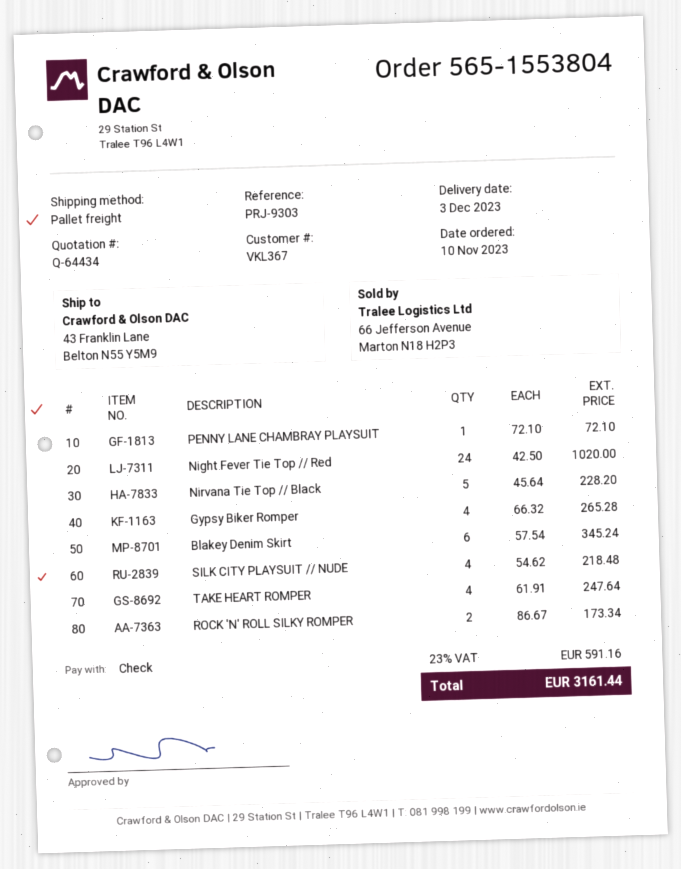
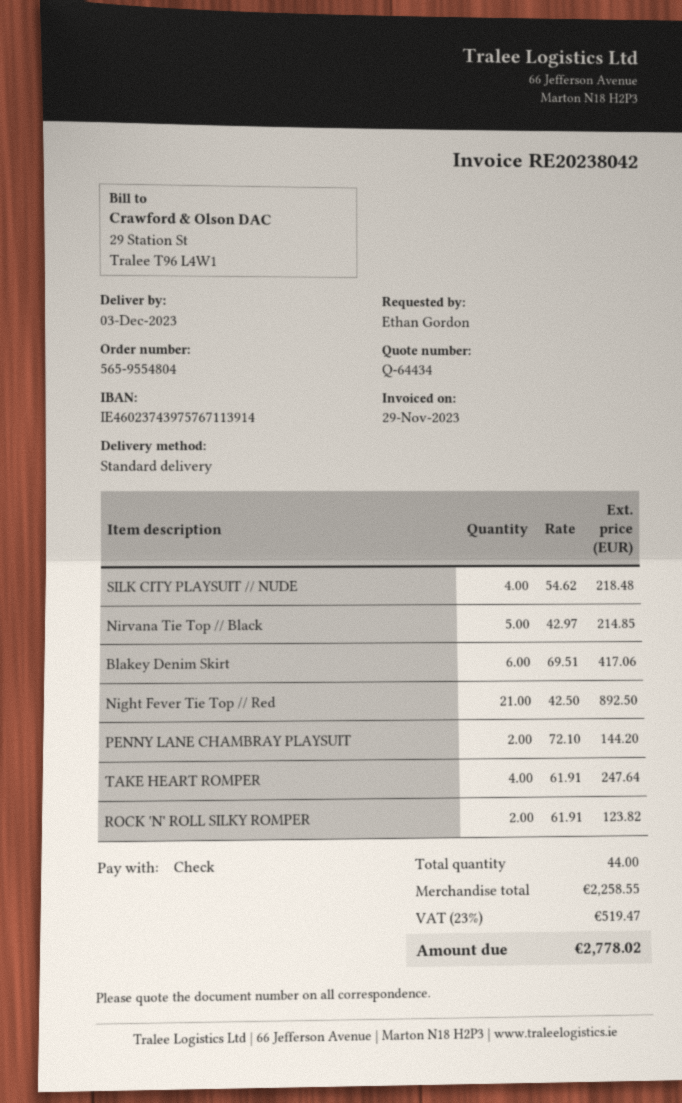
order number: 565-1553804 -> 565-9554804
shipping method: pallet freight -> standard
PENNY LANE CHAMBRAY PLAYSUIT: 1 x 72.10 = 72.10 -> 2 x 72.10 = 144.20
Night Fever Tie Top // Red: 24 x 42.50 = 1020.00 -> 21 x 42.50 = 892.50
Nirvana Tie Top // Black: 5 x 45.64 = 228.20 -> 5 x 42.97 = 214.85
Gypsy Biker Romper: 4 x 66.32 = 265.28 -> none
Blakey Denim Skirt: 6 x 57.54 = 345.24 -> 6 x 69.51 = 417.06
ROCK 'N' ROLL SILKY ROMPER: 2 x 86.67 = 173.34 -> 2 x 61.91 = 123.82
tax: 23% = 591.16 -> 23% = 519.47
total: 3161.44 -> 2778.02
##########
- _TASK TO COMPLETE_
Restate the records word for word and drop the images.

- _SOLUTION_
order number: 565-1553804 -> 565-9554804
shipping method: pallet freight -> standard
PENNY LANE CHAMBRAY PLAYSUIT: 1 x 72.10 = 72.10 -> 2 x 72.10 = 144.20
Night Fever Tie Top // Red: 24 x 42.50 = 1020.00 -> 21 x 42.50 = 892.50
Nirvana Tie Top // Black: 5 x 45.64 = 228.20 -> 5 x 42.97 = 214.85
Gypsy Biker Romper: 4 x 66.32 = 265.28 -> none
Blakey Denim Skirt: 6 x 57.54 = 345.24 -> 6 x 69.51 = 417.06
ROCK 'N' ROLL SILKY ROMPER: 2 x 86.67 = 173.34 -> 2 x 61.91 = 123.82
tax: 23% = 591.16 -> 23% = 519.47
total: 3161.44 -> 2778.02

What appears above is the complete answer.